Abstract Background Doxorubicin (DOX) is a common chemotherapeutic drug. However, it causes cardiomyopathy which reduces its clinical use in human cancer therapy. Objective The purpose of our study was to assess the cardioprotective effect of hesperidin (HSP) and vitamin E (VIT.E) against DOX-induced cardiomyopathy.
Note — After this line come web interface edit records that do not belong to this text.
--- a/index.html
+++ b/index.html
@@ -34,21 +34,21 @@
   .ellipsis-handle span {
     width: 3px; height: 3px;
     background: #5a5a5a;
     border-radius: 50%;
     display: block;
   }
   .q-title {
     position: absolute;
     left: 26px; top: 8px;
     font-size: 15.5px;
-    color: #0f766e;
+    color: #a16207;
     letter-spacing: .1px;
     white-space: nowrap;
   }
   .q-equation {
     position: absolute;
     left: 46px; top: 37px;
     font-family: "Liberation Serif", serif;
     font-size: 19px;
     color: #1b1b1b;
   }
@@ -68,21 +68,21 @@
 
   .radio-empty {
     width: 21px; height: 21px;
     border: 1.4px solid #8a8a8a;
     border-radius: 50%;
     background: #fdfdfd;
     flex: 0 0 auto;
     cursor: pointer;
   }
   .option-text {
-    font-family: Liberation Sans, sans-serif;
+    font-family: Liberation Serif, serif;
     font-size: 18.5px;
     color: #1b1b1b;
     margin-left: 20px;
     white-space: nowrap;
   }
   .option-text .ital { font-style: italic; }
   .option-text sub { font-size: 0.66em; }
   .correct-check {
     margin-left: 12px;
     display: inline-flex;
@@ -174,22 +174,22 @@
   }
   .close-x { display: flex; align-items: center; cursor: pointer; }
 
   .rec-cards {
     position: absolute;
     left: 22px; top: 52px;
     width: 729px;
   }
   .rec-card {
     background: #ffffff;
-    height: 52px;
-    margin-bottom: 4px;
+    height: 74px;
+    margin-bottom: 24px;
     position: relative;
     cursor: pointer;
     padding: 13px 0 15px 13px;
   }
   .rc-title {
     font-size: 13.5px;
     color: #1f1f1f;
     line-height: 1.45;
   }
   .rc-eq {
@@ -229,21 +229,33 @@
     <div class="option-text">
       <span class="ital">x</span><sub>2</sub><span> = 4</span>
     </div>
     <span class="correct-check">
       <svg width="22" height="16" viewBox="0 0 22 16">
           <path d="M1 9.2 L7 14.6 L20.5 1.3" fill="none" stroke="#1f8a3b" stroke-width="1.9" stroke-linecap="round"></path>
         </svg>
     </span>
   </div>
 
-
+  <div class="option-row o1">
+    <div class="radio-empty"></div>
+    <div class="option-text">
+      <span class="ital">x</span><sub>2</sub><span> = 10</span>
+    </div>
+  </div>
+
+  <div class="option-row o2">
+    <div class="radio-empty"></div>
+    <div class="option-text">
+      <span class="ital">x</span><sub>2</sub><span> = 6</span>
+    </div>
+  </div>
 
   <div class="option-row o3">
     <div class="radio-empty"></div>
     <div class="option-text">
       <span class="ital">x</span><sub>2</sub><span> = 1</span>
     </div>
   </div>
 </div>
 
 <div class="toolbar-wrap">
Material and methods Seventy rats were allocated into seven groups: control, HSP (50 mg/kg, orally), VIT.E (100 mg/kg orally), DOX [4 mg/kg, intraperitoneally (i.p.)], DOX+HSP, DOX+VIT.E and DOX+HSP+VIT.E. Results Our findings showed that serum lactate dehydrogenase (LDH), creatine kinase (CK), myeloperoxidase (MPO), cardiac catalase and caspase activities as well as cardiac malondialdehyde (MDA) and serum nitric oxide (NO) concentrations were reduced DOX+HSP or DOX+VIT.E or DOX+VIT.E+HSP groups compared to DOX group. Whereas, cardiac reduced glutathione (GSH) level, serum arylesterase, and paraoxonase activities were higher in rats injected with DOX and administrated with HSP and VIT.E than that of rats injected with DOX only. Cardiac histopathology of DOX group showed some changes that were improved during administration with HSP and VIT.E. Conclusion HSP and VIT.E possess a protective effect against DOX-induced cardiomyopathy via inhibiting oxidative stress, inflammation, and apoptosis.